Esta realización post-ruptura nos confronta con nuestra propia vulnerabilidad y, en muchos casos, con nuestra codependencia emocional. Porque si el final de esa relación nos destruye mientras el otro simplemente continúa, lo que se revela no es solo la falta de compromiso del otro, sino también nuestra propia carencia de autonomía afectiva. Habíamos delegado en esa persona la responsabilidad de nuestro bienestar emocional, de nuestro sentido de propósito, de nuestra felicidad cotidiana. Habíamos construido nuestra identidad alrededor de ese vínculo, y cuando ese vínculo se disuelve, nos quedamos sin estructura, sin referencias, sin saber quiénes somos fuera de esa relación.

El fenómeno de las máscaras emocionales que menciona el texto original es particularmente perturbador porque violenta nuestra necesidad básica de autenticidad en las relaciones íntimas. Hay individuos que han desarrollado una habilidad sofisticada para presentar versiones de sí mismos diseñadas estratégicamente para satisfacer las expectativas de su pareja, no porque esa sea su verdadera esencia, sino porque resulta funcional para mantener la relación mientras les sea conveniente. Estas personas operan desde una lógica transaccional: calculan qué palabras decir, qué gestos hacer, qué promesas ofrecer para mantenernos enganchados. Y lo hacen con tal convicción que resulta prácticamente imposible distinguir la performance de la genuinidad.

Lo más perturbador de esta dinámica es que solo cuando terminan las cosas, cuando ya no necesitan mantenernos cerca, es que emerge su versión auténtica. Y esa versión es frecuentemente irreconocible: fría donde antes había calidez, indiferente donde antes había pasión, cruel donde antes había ternura. Esta transformación dramática nos deja en un estado de confusión cognitiva porque desafía nuestra necesidad de coherencia narrativa. ¿Quién era realmente esa persona? ¿El que conocimos durante la relación o el que se reveló al final? La respuesta dolorosa es que el segundo es el real, y el primero era simplemente el personaje que consideraron necesario representar.

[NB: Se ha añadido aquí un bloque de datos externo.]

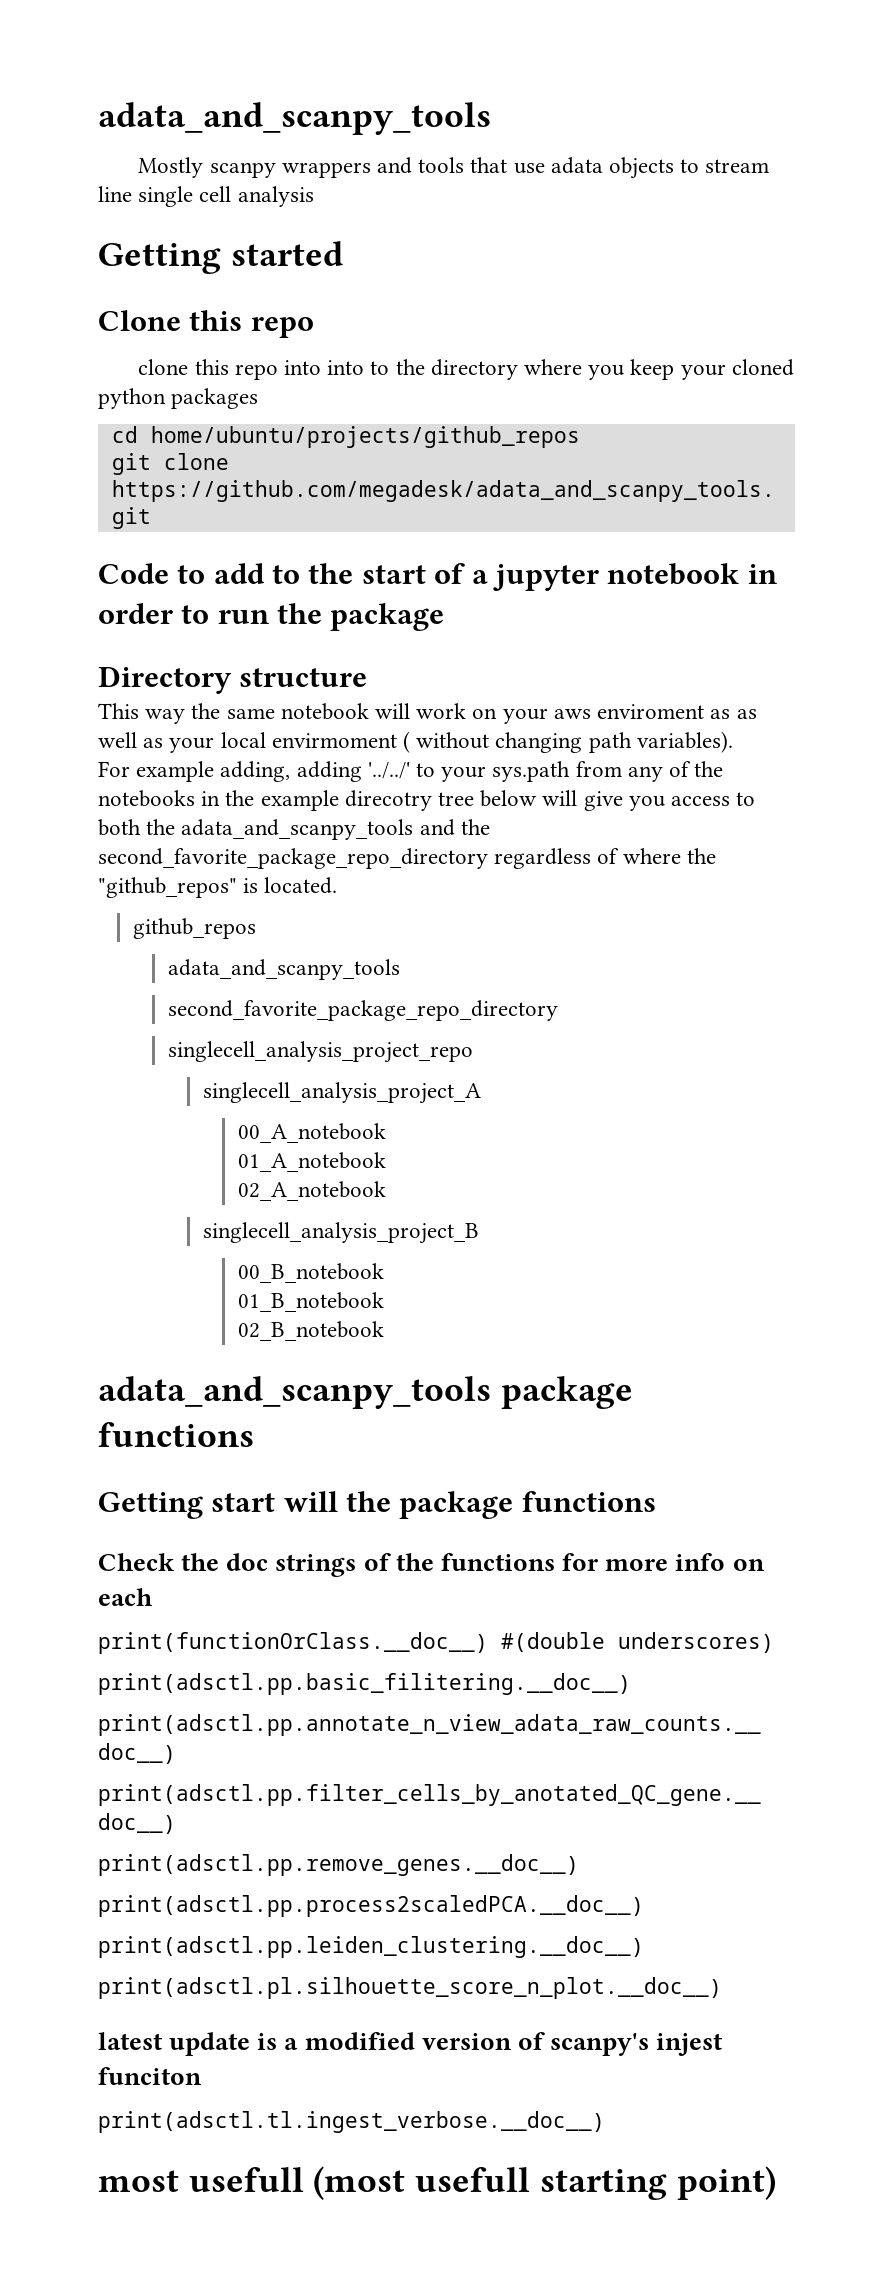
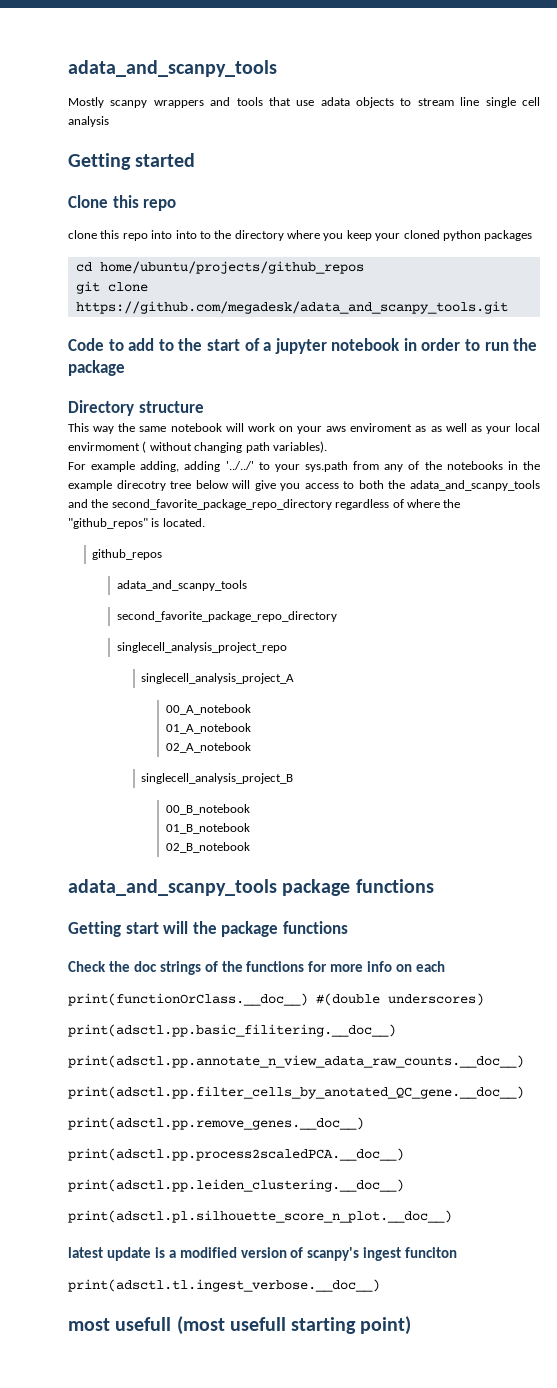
- latest update is a modified version of scanpy's injest funciton
+ latest update is a modified version of scanpy's ingest funciton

Ante esta realidad devastadora, se manifiesta y propone una filosofía de vida que a primera vista puede parecer cínica pero que en realidad es profundamente sabia: "no esperar nada de nadie". Esta máxima no implica cerrarnos emocionalmente ni volvernos seres desconfiados incapaces de intimidad. Significa, más bien, desarrollar una forma de amor que no esté basada en expectativas de reciprocidad o gratificación externa, sino en la aceptación radical de la naturaleza imperfecta e inconstante de los demás. 

Al liberarnos de la necesidad de que otros actúen de cierta manera para nuestra felicidad, alcanzamos la soberanía emocional. Dejamos de ser rehenes de las acciones y decisiones ajenas, enfocando nuestra energía en la auto-responsabilidad y la construcción de nuestra propia paz interior. Es un camino hacia una libertad genuina donde nuestra estabilidad no depende de variables externas incontrolables, sino de la fortaleza de nuestro mundo interno.

Y eso, al final, ya no es tu carga. 

 Nos vemos en el espejo, donde las mentiras nos atormentan. 
Los quiero hasta el infinito y más allá. Se les quiere que jode, y sobre todo de gratis.